**What you are asked to do**
What this exercise requires is a verbatim reproduction of the data below.

____________

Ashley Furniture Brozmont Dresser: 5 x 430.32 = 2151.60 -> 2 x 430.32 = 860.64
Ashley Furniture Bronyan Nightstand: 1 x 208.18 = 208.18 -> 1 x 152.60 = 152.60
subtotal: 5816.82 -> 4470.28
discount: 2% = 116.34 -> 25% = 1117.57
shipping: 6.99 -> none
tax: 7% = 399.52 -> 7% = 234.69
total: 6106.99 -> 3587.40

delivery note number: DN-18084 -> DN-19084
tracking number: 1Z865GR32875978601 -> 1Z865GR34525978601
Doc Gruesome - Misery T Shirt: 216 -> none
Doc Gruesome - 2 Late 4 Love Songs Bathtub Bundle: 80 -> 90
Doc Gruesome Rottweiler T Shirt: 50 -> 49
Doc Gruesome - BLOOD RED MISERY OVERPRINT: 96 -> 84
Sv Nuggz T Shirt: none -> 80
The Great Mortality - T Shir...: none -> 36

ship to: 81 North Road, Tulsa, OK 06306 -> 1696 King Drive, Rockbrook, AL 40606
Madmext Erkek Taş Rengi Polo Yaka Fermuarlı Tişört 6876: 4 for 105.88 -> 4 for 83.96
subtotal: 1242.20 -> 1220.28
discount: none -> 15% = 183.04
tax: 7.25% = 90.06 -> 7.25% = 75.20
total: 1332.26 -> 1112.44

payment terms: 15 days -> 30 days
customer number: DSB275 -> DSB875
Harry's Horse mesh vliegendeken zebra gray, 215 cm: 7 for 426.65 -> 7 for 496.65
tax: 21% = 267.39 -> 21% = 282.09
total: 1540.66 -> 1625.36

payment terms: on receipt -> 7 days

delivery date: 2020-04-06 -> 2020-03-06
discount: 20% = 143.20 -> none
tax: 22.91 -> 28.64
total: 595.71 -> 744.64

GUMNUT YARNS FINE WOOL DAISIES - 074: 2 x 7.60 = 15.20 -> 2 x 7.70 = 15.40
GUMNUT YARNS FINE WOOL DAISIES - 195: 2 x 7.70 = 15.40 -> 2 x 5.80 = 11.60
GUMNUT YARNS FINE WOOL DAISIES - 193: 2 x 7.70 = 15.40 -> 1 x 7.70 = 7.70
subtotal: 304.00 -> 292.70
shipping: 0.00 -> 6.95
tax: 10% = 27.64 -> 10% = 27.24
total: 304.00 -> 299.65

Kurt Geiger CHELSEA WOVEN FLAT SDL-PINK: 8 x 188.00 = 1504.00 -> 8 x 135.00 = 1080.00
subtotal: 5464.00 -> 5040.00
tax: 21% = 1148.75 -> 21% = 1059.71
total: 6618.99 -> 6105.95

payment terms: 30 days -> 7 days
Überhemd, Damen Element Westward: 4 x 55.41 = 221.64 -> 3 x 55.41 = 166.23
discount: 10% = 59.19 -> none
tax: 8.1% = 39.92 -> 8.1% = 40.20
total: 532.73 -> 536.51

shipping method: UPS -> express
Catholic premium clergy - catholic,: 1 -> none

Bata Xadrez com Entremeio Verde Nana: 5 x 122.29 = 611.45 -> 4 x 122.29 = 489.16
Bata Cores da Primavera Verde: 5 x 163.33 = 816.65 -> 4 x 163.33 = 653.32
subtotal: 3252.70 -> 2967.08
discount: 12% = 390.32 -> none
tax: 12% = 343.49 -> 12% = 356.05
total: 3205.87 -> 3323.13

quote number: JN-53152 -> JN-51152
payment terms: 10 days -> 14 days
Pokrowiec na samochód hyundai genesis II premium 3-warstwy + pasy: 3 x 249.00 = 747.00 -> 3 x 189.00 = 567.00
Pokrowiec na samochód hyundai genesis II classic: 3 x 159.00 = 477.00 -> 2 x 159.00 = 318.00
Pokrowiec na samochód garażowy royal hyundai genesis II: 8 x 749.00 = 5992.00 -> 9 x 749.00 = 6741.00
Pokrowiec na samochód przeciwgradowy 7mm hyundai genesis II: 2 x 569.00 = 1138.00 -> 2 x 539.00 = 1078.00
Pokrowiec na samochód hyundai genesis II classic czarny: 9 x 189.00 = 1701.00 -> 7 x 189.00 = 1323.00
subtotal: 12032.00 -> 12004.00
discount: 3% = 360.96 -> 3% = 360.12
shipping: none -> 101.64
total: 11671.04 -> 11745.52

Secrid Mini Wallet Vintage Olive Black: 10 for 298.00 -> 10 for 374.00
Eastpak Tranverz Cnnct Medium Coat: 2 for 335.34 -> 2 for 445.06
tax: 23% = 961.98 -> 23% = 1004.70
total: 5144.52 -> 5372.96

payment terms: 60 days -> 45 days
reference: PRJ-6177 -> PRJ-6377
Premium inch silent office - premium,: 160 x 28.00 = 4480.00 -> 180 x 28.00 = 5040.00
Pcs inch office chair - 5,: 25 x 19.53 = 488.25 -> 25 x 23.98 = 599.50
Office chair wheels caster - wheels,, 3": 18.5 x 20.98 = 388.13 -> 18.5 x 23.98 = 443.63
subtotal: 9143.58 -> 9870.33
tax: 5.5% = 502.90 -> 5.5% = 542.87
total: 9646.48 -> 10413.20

____________

**Answer section**
Ashley Furniture Brozmont Dresser: 5 x 430.32 = 2151.60 -> 2 x 430.32 = 860.64
Ashley Furniture Bronyan Nightstand: 1 x 208.18 = 208.18 -> 1 x 152.60 = 152.60
subtotal: 5816.82 -> 4470.28
discount: 2% = 116.34 -> 25% = 1117.57
shipping: 6.99 -> none
tax: 7% = 399.52 -> 7% = 234.69
total: 6106.99 -> 3587.40

delivery note number: DN-18084 -> DN-19084
tracking number: 1Z865GR32875978601 -> 1Z865GR34525978601
Doc Gruesome - Misery T Shirt: 216 -> none
Doc Gruesome - 2 Late 4 Love Songs Bathtub Bundle: 80 -> 90
Doc Gruesome Rottweiler T Shirt: 50 -> 49
Doc Gruesome - BLOOD RED MISERY OVERPRINT: 96 -> 84
Sv Nuggz T Shirt: none -> 80
The Great Mortality - T Shir...: none -> 36

ship to: 81 North Road, Tulsa, OK 06306 -> 1696 King Drive, Rockbrook, AL 40606
Madmext Erkek Taş Rengi Polo Yaka Fermuarlı Tişört 6876: 4 for 105.88 -> 4 for 83.96
subtotal: 1242.20 -> 1220.28
discount: none -> 15% = 183.04
tax: 7.25% = 90.06 -> 7.25% = 75.20
total: 1332.26 -> 1112.44

payment terms: 15 days -> 30 days
customer number: DSB275 -> DSB875
Harry's Horse mesh vliegendeken zebra gray, 215 cm: 7 for 426.65 -> 7 for 496.65
tax: 21% = 267.39 -> 21% = 282.09
total: 1540.66 -> 1625.36

payment terms: on receipt -> 7 days

delivery date: 2020-04-06 -> 2020-03-06
discount: 20% = 143.20 -> none
tax: 22.91 -> 28.64
total: 595.71 -> 744.64

GUMNUT YARNS FINE WOOL DAISIES - 074: 2 x 7.60 = 15.20 -> 2 x 7.70 = 15.40
GUMNUT YARNS FINE WOOL DAISIES - 195: 2 x 7.70 = 15.40 -> 2 x 5.80 = 11.60
GUMNUT YARNS FINE WOOL DAISIES - 193: 2 x 7.70 = 15.40 -> 1 x 7.70 = 7.70
subtotal: 304.00 -> 292.70
shipping: 0.00 -> 6.95
tax: 10% = 27.64 -> 10% = 27.24
total: 304.00 -> 299.65

Kurt Geiger CHELSEA WOVEN FLAT SDL-PINK: 8 x 188.00 = 1504.00 -> 8 x 135.00 = 1080.00
subtotal: 5464.00 -> 5040.00
tax: 21% = 1148.75 -> 21% = 1059.71
total: 6618.99 -> 6105.95

payment terms: 30 days -> 7 days
Überhemd, Damen Element Westward: 4 x 55.41 = 221.64 -> 3 x 55.41 = 166.23
discount: 10% = 59.19 -> none
tax: 8.1% = 39.92 -> 8.1% = 40.20
total: 532.73 -> 536.51

shipping method: UPS -> express
Catholic premium clergy - catholic,: 1 -> none

Bata Xadrez com Entremeio Verde Nana: 5 x 122.29 = 611.45 -> 4 x 122.29 = 489.16
Bata Cores da Primavera Verde: 5 x 163.33 = 816.65 -> 4 x 163.33 = 653.32
subtotal: 3252.70 -> 2967.08
discount: 12% = 390.32 -> none
tax: 12% = 343.49 -> 12% = 356.05
total: 3205.87 -> 3323.13

quote number: JN-53152 -> JN-51152
payment terms: 10 days -> 14 days
Pokrowiec na samochód hyundai genesis II premium 3-warstwy + pasy: 3 x 249.00 = 747.00 -> 3 x 189.00 = 567.00
Pokrowiec na samochód hyundai genesis II classic: 3 x 159.00 = 477.00 -> 2 x 159.00 = 318.00
Pokrowiec na samochód garażowy royal hyundai genesis II: 8 x 749.00 = 5992.00 -> 9 x 749.00 = 6741.00
Pokrowiec na samochód przeciwgradowy 7mm hyundai genesis II: 2 x 569.00 = 1138.00 -> 2 x 539.00 = 1078.00
Pokrowiec na samochód hyundai genesis II classic czarny: 9 x 189.00 = 1701.00 -> 7 x 189.00 = 1323.00
subtotal: 12032.00 -> 12004.00
discount: 3% = 360.96 -> 3% = 360.12
shipping: none -> 101.64
total: 11671.04 -> 11745.52

Secrid Mini Wallet Vintage Olive Black: 10 for 298.00 -> 10 for 374.00
Eastpak Tranverz Cnnct Medium Coat: 2 for 335.34 -> 2 for 445.06
tax: 23% = 961.98 -> 23% = 1004.70
total: 5144.52 -> 5372.96

payment terms: 60 days -> 45 days
reference: PRJ-6177 -> PRJ-6377
Premium inch silent office - premium,: 160 x 28.00 = 4480.00 -> 180 x 28.00 = 5040.00
Pcs inch office chair - 5,: 25 x 19.53 = 488.25 -> 25 x 23.98 = 599.50
Office chair wheels caster - wheels,, 3": 18.5 x 20.98 = 388.13 -> 18.5 x 23.98 = 443.63
subtotal: 9143.58 -> 9870.33
tax: 5.5% = 502.90 -> 5.5% = 542.87
total: 9646.48 -> 10413.20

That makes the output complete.